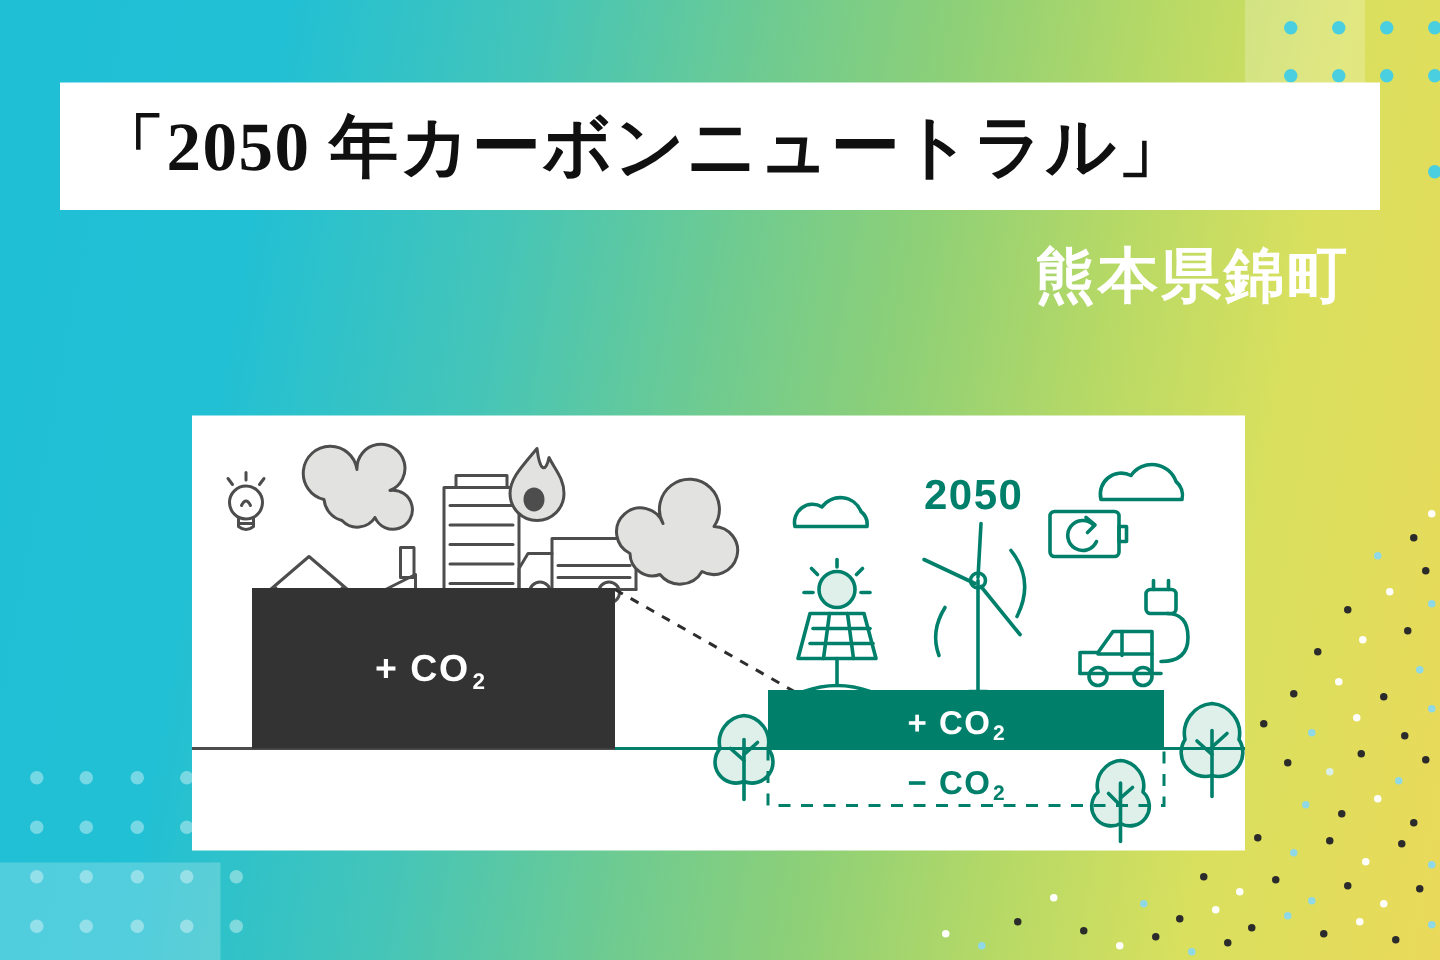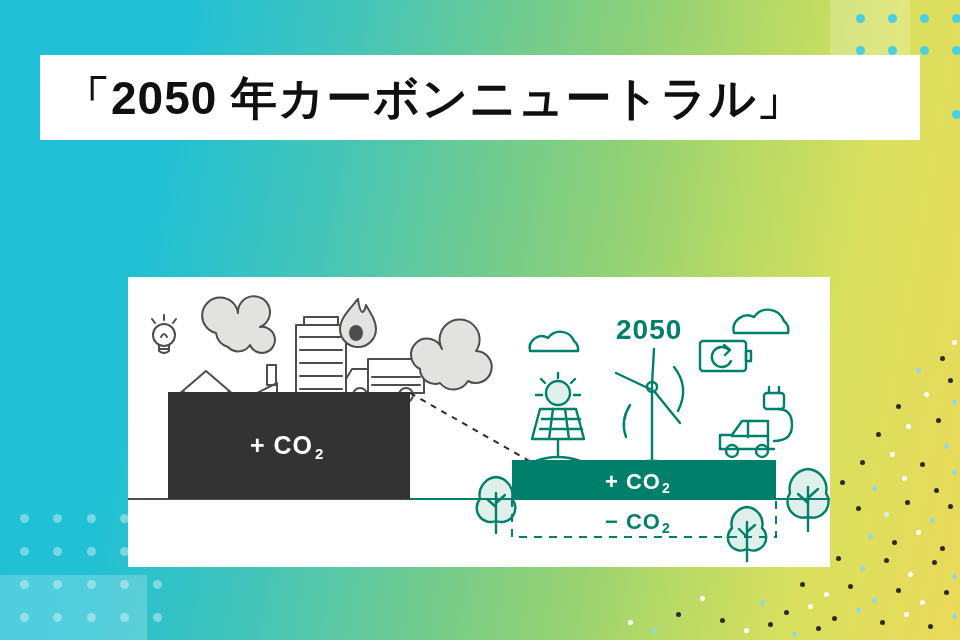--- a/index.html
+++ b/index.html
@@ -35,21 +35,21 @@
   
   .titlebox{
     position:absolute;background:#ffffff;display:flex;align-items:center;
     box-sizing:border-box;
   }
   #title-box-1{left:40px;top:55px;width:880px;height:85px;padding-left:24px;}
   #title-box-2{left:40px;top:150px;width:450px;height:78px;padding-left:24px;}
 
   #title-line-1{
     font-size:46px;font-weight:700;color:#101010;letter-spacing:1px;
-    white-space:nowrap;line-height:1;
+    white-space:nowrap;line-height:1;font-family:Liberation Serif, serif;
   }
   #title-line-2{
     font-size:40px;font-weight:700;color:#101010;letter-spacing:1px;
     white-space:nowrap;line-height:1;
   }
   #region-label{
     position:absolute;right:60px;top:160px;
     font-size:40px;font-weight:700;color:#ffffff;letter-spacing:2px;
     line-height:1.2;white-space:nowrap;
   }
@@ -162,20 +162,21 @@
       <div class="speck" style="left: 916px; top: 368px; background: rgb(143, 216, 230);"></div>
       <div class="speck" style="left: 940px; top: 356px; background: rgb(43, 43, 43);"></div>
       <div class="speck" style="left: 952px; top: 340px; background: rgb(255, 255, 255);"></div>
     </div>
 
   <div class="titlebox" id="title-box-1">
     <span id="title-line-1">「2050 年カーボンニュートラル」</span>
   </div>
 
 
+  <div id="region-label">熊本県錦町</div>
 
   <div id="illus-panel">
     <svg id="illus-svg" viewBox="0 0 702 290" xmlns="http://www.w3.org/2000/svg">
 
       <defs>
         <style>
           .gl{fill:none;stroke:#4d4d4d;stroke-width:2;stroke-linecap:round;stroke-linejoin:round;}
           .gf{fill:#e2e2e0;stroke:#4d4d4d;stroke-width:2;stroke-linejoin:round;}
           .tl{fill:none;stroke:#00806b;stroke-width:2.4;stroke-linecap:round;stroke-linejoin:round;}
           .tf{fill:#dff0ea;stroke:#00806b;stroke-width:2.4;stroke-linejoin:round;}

== == ==

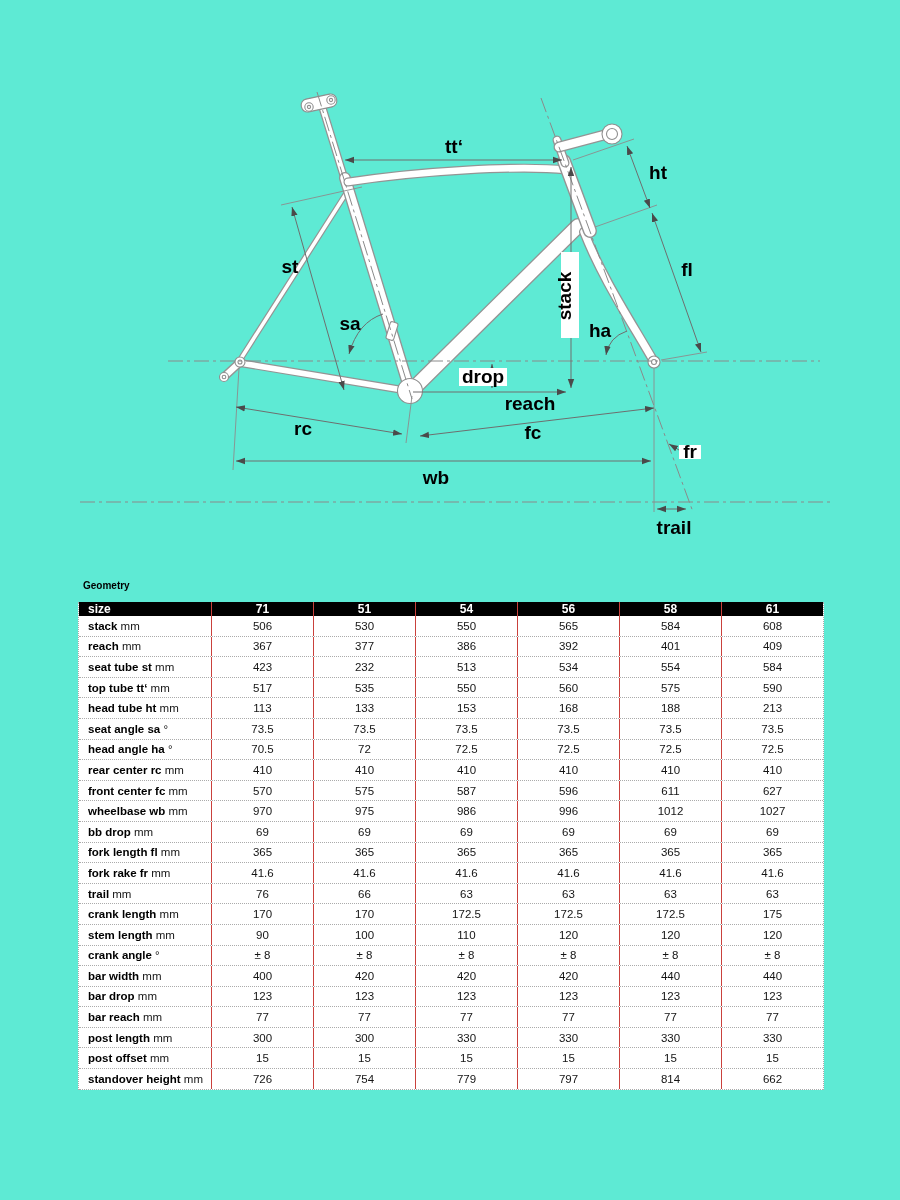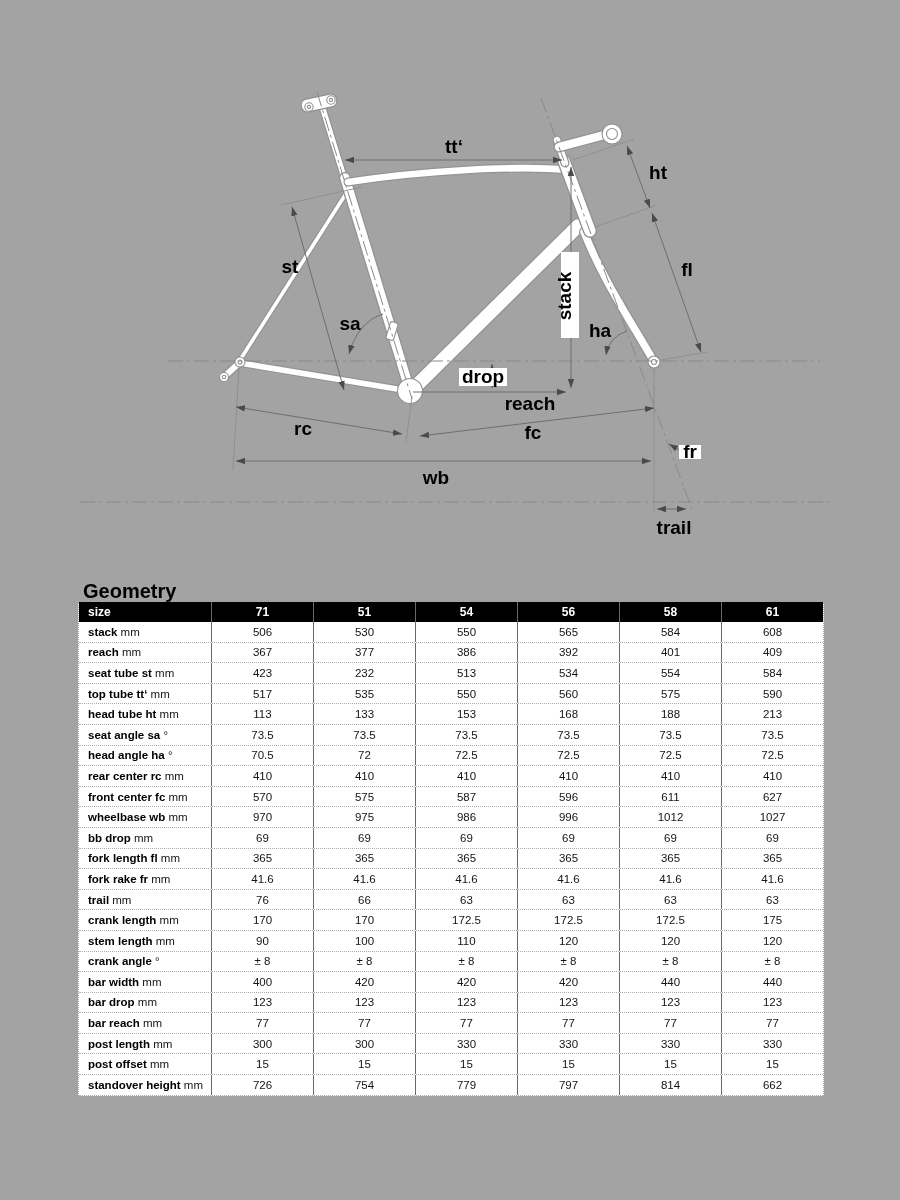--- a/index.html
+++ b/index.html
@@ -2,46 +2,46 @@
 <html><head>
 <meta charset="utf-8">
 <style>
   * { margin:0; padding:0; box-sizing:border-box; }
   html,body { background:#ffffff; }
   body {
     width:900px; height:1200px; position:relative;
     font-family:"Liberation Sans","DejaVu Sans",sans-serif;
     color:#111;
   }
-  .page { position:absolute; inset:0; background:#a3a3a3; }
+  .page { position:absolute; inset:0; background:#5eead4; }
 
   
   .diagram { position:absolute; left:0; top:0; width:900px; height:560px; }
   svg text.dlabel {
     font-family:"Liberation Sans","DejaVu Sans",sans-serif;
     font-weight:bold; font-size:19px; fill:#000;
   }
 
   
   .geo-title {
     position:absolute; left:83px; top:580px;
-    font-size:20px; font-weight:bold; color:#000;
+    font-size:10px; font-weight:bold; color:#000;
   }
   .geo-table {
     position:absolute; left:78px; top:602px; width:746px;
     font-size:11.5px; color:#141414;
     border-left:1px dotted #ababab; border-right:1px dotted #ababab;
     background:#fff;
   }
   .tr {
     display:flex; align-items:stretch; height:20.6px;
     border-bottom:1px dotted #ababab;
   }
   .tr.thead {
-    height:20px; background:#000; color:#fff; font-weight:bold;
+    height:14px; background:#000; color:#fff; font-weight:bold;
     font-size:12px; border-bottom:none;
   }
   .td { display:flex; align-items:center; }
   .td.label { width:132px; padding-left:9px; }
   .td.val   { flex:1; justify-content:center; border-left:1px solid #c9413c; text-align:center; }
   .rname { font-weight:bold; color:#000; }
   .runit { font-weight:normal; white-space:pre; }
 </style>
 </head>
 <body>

== == ==

**Task instructions**
Among the lines of the listing above, count those that contain "space" and give only the count.

**Expected output**
5